Information supplied.
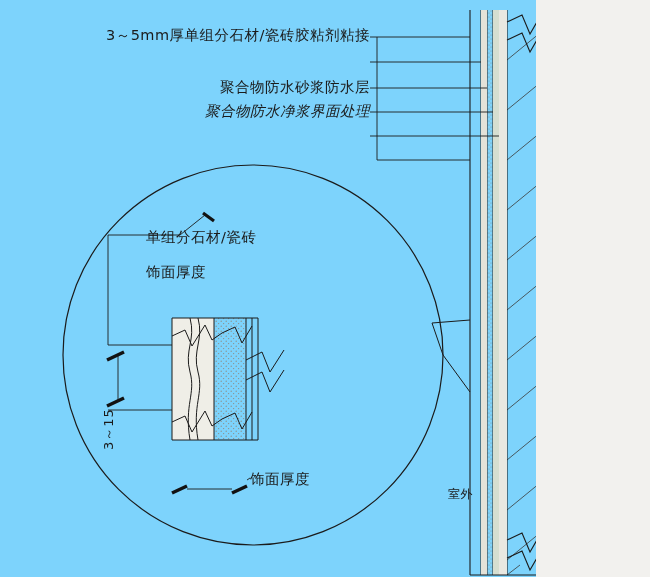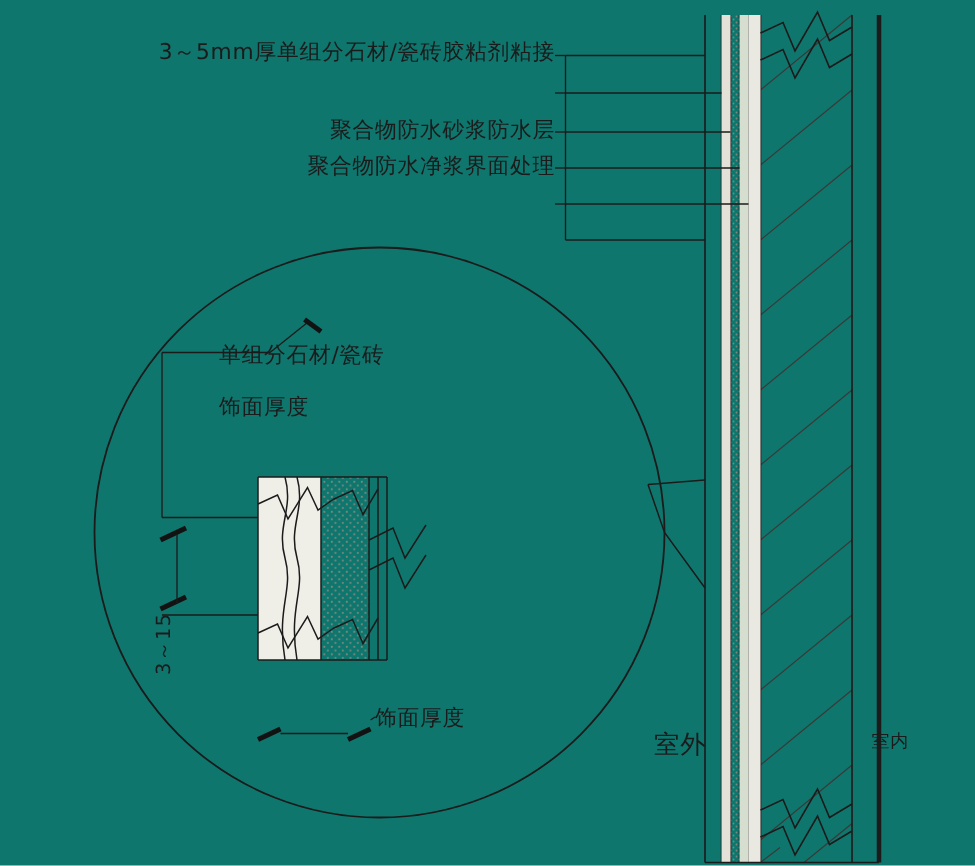"3～5mm厚单组分石材/瓷砖胶粘剂粘接" #root { background: #0f766e -> #7dd3fc; width: 650px -> 536px }
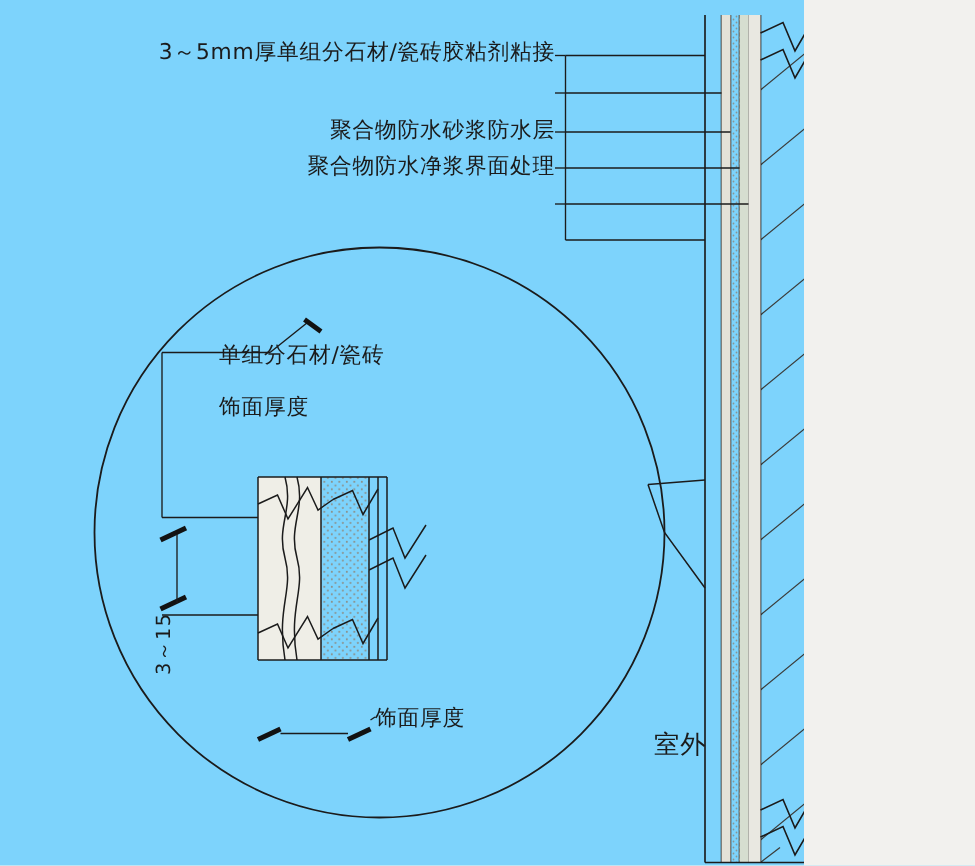"聚合物防水净浆界面处理" div.lbl { font-style: none -> italic }
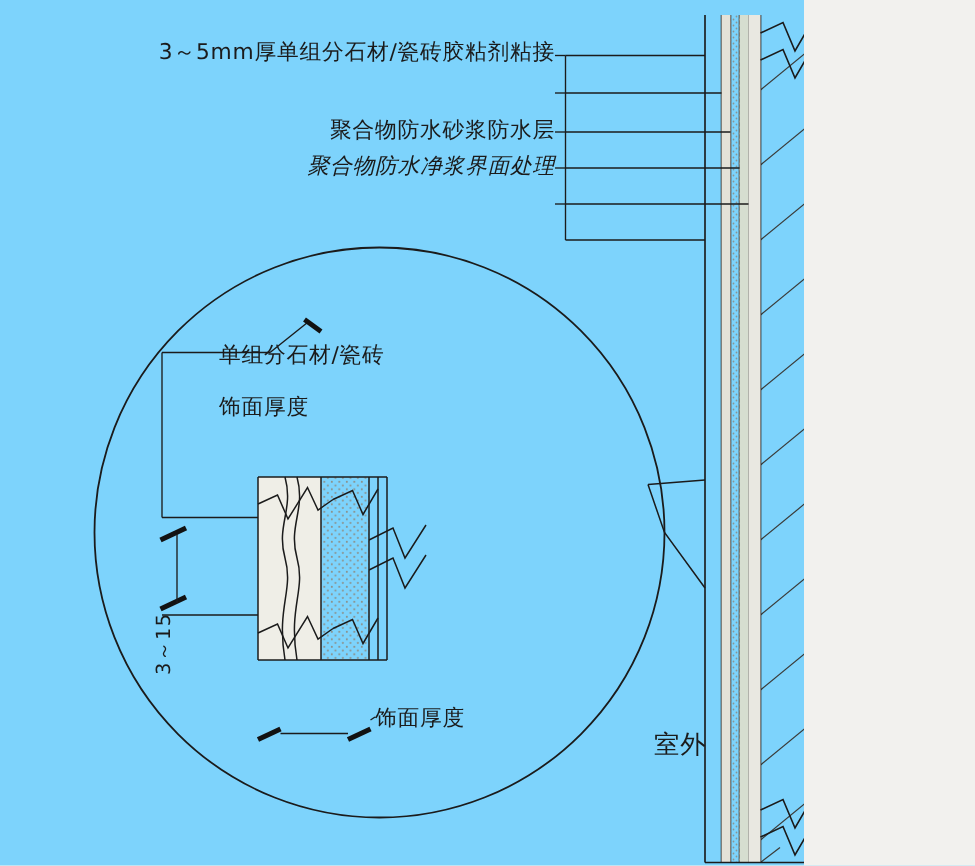"室外" div.lbl { font-size: 17px -> 12px; left: 436px -> 448px }
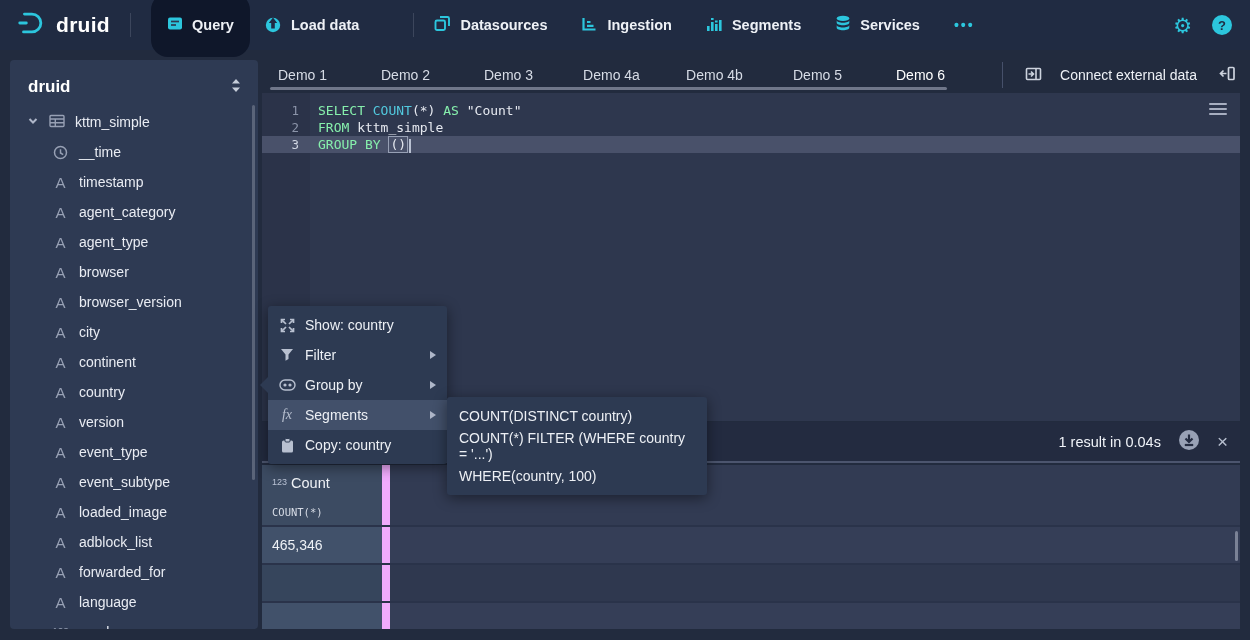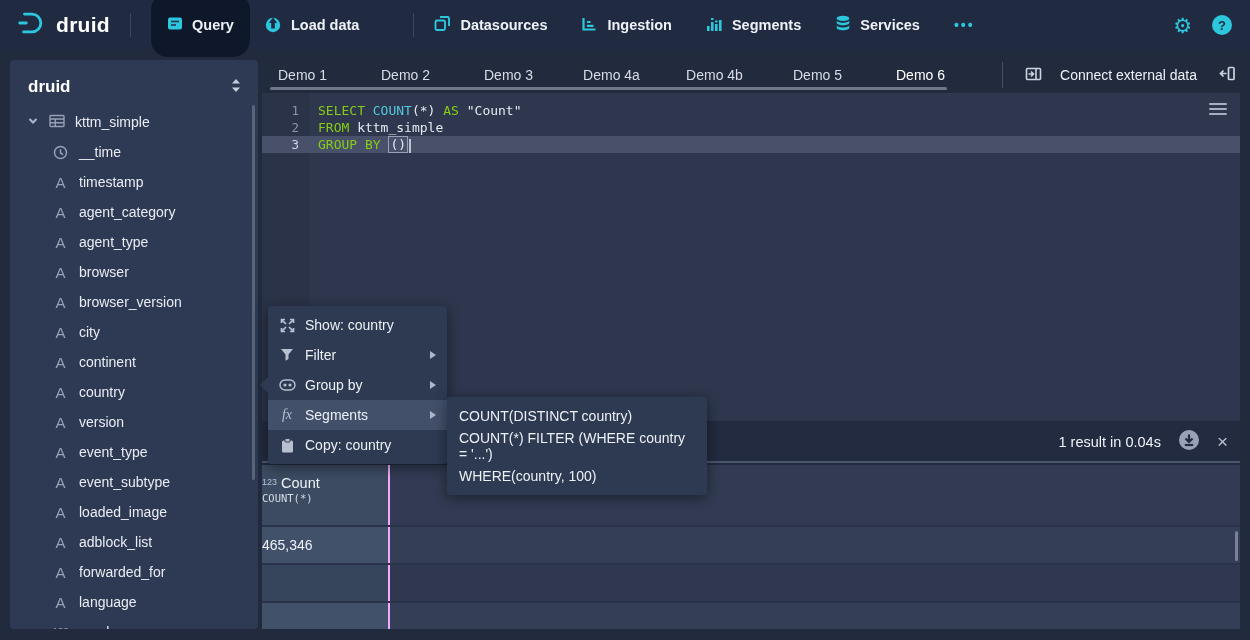"SELECT" .kw { color: #84cc16 -> #86efac }
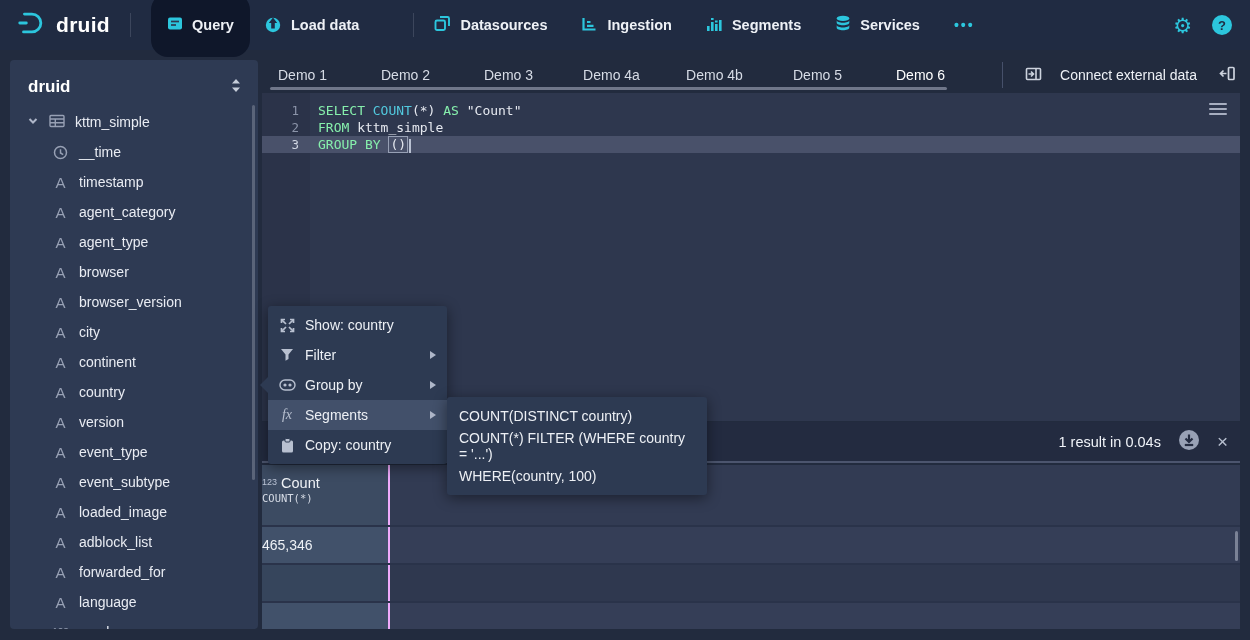"123 Count" .r-c1 { border-right: 2px solid #f0abfc -> 8px solid #f0abfc; padding-left: none -> 10px }
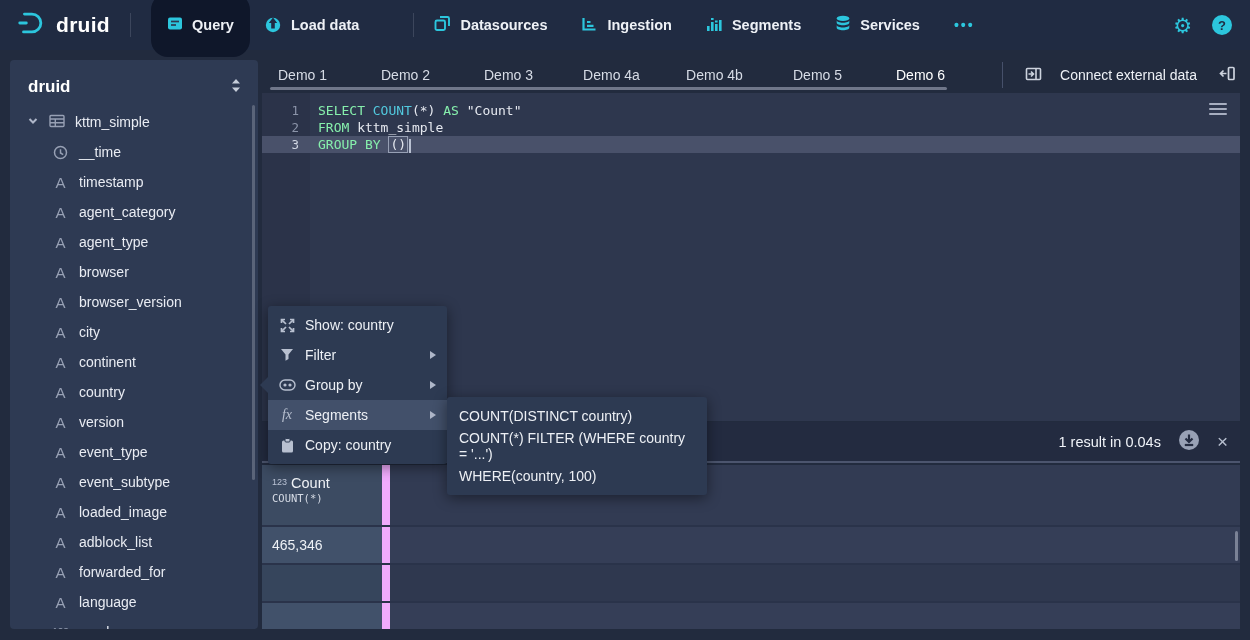"COUNT(*)" .col-expr { margin-top: 0 -> 14px }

Task.
An exact copy of the lines from the one with "color: #84cc16 ->" through the last line of the records, inclusive, is required, with all pictures left out.

Answer space.
"SELECT" .kw { color: #84cc16 -> #86efac }
"123 Count" .r-c1 { border-right: 2px solid #f0abfc -> 8px solid #f0abfc; padding-left: none -> 10px }
"COUNT(*)" .col-expr { margin-top: 0 -> 14px }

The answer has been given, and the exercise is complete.